The two things in a trade can hardly be of equal workvalue. What is invisible in one trade is clear in the real stories of trading up from a $2 item to a house in 100 trades. So there is a tiny drop of inequality in every trade, which, with trillions of trades, grows an ocean of inequality. A very stormy ocean, in which all drown.
The state: that fictitious entity by which everyone seeks to live at the expense of everyone else, Frederic Bastiat.
One can imagine a small community in which, if someone managed by some means to amass a fortune significantly larger than others, the leader or the group of leaders would go to that person and say: Look, I don't know how it happened, but there is no way you could have earned that much more than everyone else, you'll have to give it up, spread it around everyone.
A sane community would have no trouble seeing that person as having too much, as having somehow got more than his rightful wealth. The moral force of that clear idea in the community would be overwhelming. The person would have no choice but to agree. The moral force of that idea in the community would incline his own attitude towards agreement, if he was inclined to disagree. It is obvious the person hasn't worked significantly harder than anyone else. There would be this clear idea in the community even if they didn't know how the accumulation happened. If they had the explanation, say, that the overpay came from being a merchant, and making a little on a lot of transactions, their opinion would only be stronger.
In ancient Israel, the idea was to cancel all debt every seven years. Clearly the community saw the obvious.
Somehow this sanity has been lost in our communities. Even with the explanations.
We pay people for their natural gifts. Yet these are no work of the person, but of nature. We should pay Pablo Casals for every bit of practice he did, but not for having a gift. By paying for gifts, not work, we have to work for no pay. We see nothing wrong in paying Paul McCartney half a billion for 'his' lovely songs. How many people can we pay for no work before running out of money? We allow superfortune to Bill Gates for his genius. But who assessed his genius? We merely assume it from 'his' money. And who provided the genius? Not Bill Gates.
The person being paid $10 an hour is giving, or allowing to be taken from him or her, $30 an hour. Each person is producing $40 worth of workproducts an hour. It has to be so. All the annual world income divided by all the annual workhours has to be the wealth production of each hour. Annual income $300 trillion, 3 billion workers, is $100,000 a year, or $40 an hour.

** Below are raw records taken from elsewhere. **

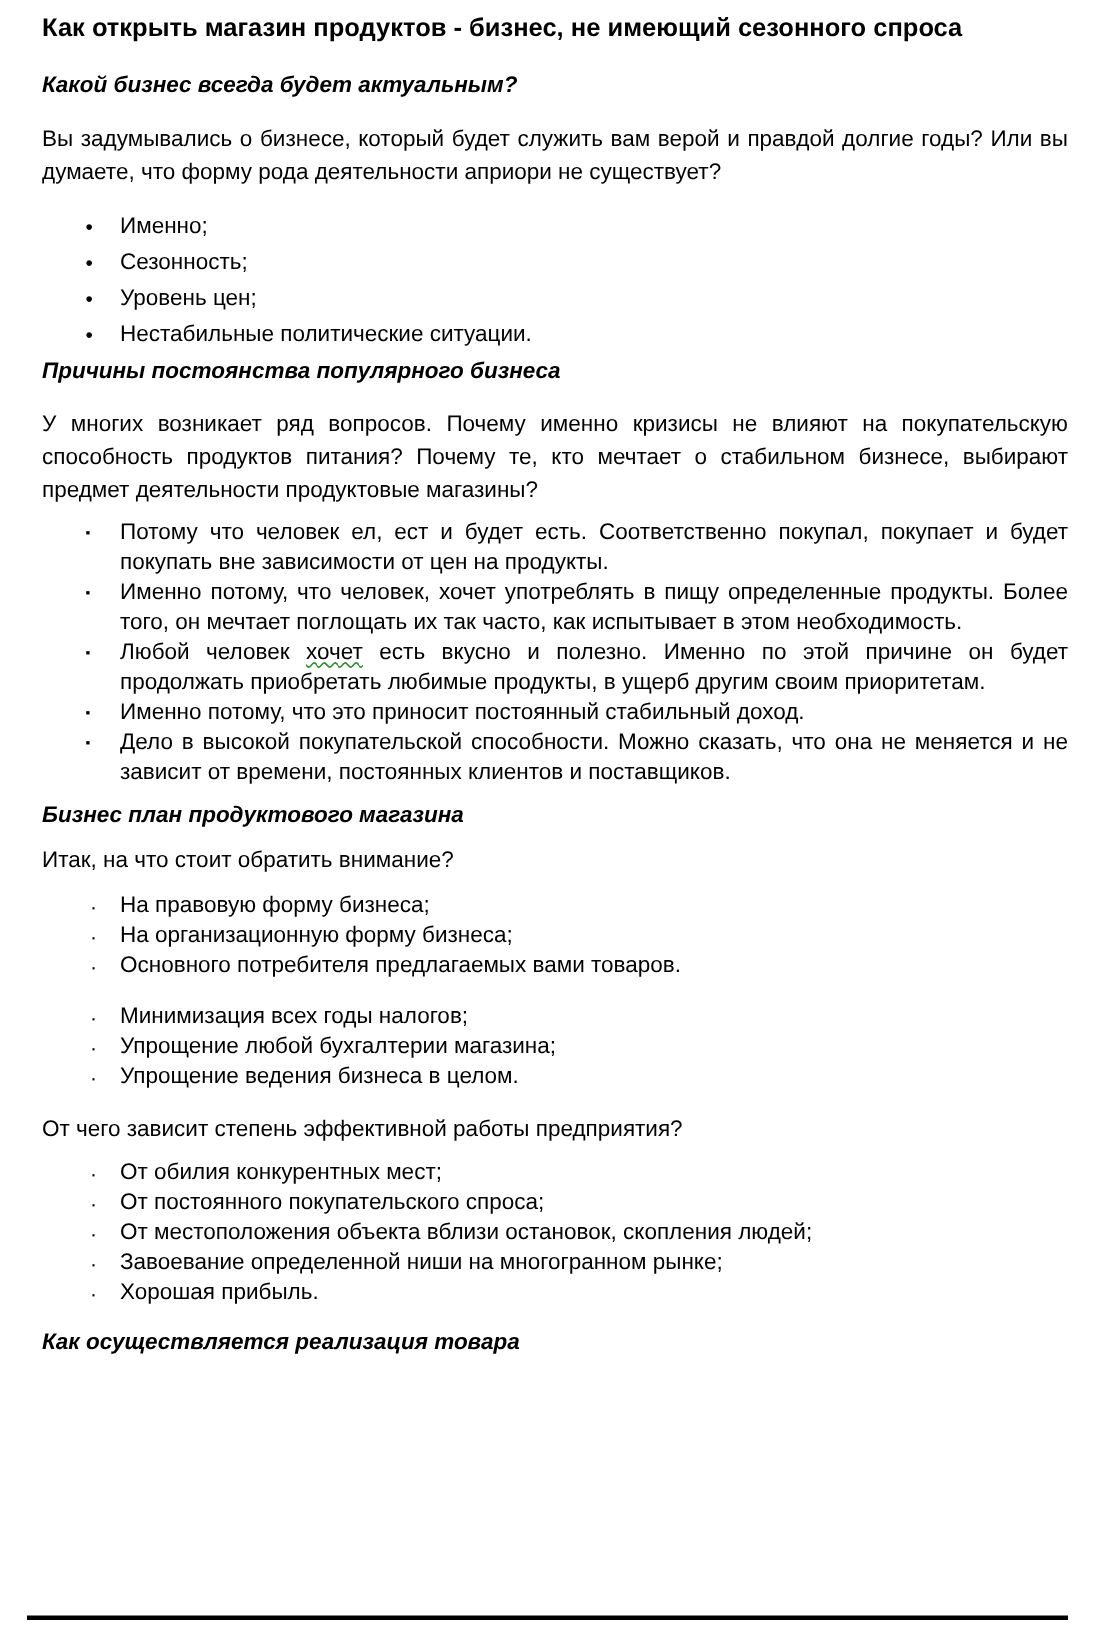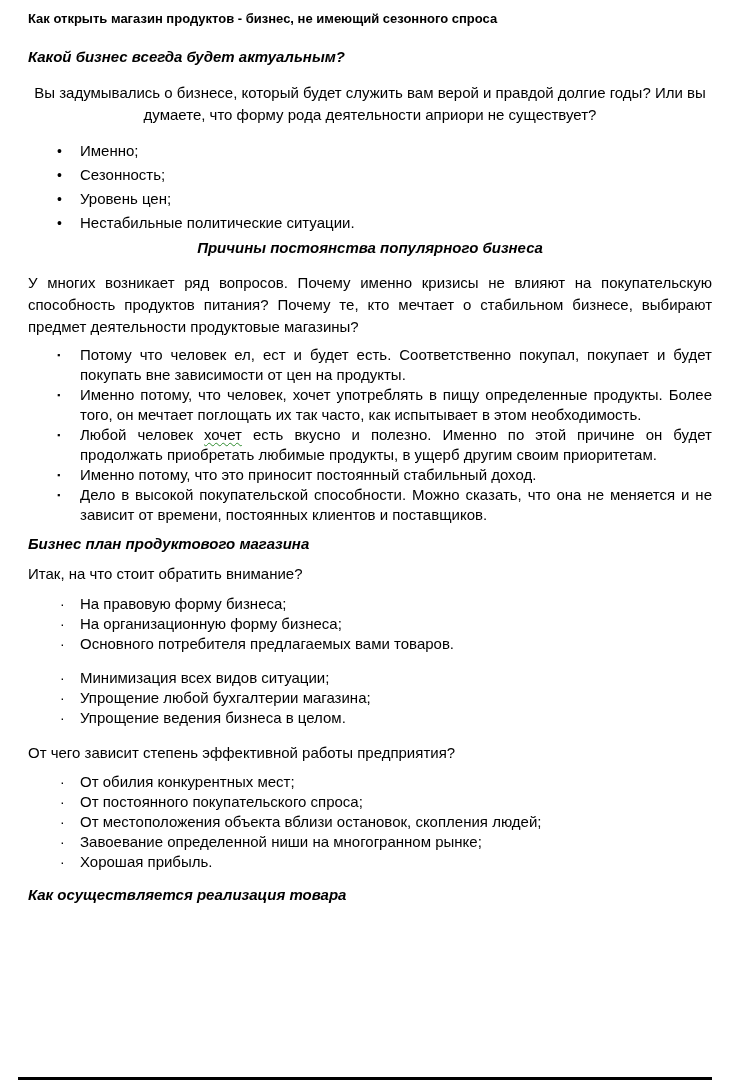--- a/index.html
+++ b/index.html
@@ -6,21 +6,21 @@
   html, body { margin: 0; padding: 0; }
   body {
     width: 733px; height: 1088px;
     background: #ffffff;
     font-family: "Liberation Sans", sans-serif;
     font-size: 15px; line-height: 22px;
     color: #000000;
     position: relative; overflow: hidden;
   }
   .doc { position: absolute; top: 8px; left: 28px; width: 684px; }
-  .title { font-weight: bold; font-size: 13px; margin: 0 0 16px 0; }
+  .title { font-weight: bold; font-size: 17px; margin: 0 0 16px 0; }
   .h2 { font-weight: bold; font-style: italic; font-size: 15px; margin: 0; }
   .p { margin: 0; text-align: justify; }
   .list { margin: 0; }
   .li { display: flex; }
   .li .mk { flex: 0 0 23px; margin-left: 29px; }
   .li .tx { flex: 1 1 auto; text-align: justify; }
   .round .li { line-height: 24px; }
   .round .mk { font-size: 14px; }
   .square .li { line-height: 20px; }
   .square .mk { font-size: 9px; }
@@ -32,21 +32,21 @@
     text-decoration-color: #2e8b2e;
     text-decoration-thickness: 1px;
     text-underline-offset: 2px;
   }
   .rule { position: absolute; left: 18px; top: 1077px; width: 694px; height: 3px; background: #000000; }
   .mb2  { margin-bottom: 2px; }
   .mb7  { margin-bottom: 7px; }
   .mb8  { margin-bottom: 8px; }
   .mb9  { margin-bottom: 9px; }
   .mb12 { margin-bottom: 12px; }
-  .mb13 { margin-bottom: 13px; text-align: center; }
+  .mb13 { margin-bottom: 13px; }
   .mb14 { margin-bottom: 14px; }
   .mb16 { margin-bottom: 16px; }
 </style>
 </head>
 <body>
 
 <div class="doc">
 
   <p class="title">Как открыть магазин продуктов - бизнес, не имеющий сезонного спроса</p>
 
@@ -118,21 +118,21 @@
     <div class="li">
       <span class="mk">·</span>
       <span class="tx">Основного потребителя предлагаемых вами товаров.</span>
     </div>
   </div>
 
 
   <div class="list dot mb14">
     <div class="li">
       <span class="mk">·</span>
-      <span class="tx">Минимизация всех видов ситуации;</span>
+      <span class="tx">Минимизация всех годы налогов;</span>
     </div>
     <div class="li">
       <span class="mk">·</span>
       <span class="tx">Упрощение любой бухгалтерии магазина;</span>
     </div>
     <div class="li">
       <span class="mk">·</span>
       <span class="tx">Упрощение ведения бизнеса в целом.</span>
     </div>
   </div>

But the tendency of most people is to oppose pay justice, to support the status quo. I suspect they think pursuit of justice is naughty. Is there a psychological hangover from the family dynamic, the rich are Daddy, and we want to please Daddy, and the child who is against Daddy is way out of line? [Think Sugar Daddy, Daddy Warbucks.]
We allow higher pay per hour for having studied. But there is no work in having studied. [There is work in studying, and so that should be paid for by the whole community, which benefits, not parents or scholarships or loans.] And we never enquire who pays for this unjust largesse of paying for the no-work of having studied. And we go on overpaying for health services, lawyers, government, etc.
And that theory explains why we trust 'Daddy' with the money. The trouble is, it isn't Daddy, it is some fellow who crawled in the window. In USA, Britain, and most other countries, we have given private citizens the license to print money. The American Federal Reserve Bank is privately owned. The government has to *borrow* money from this bank.
This is tear-your-hair-out stupidity.
Even when people notice, the word doesn't spread. Apparently, most adults aren't even adolescent. They are innocents. It looks as though we should educate our children from a young age in the family finances.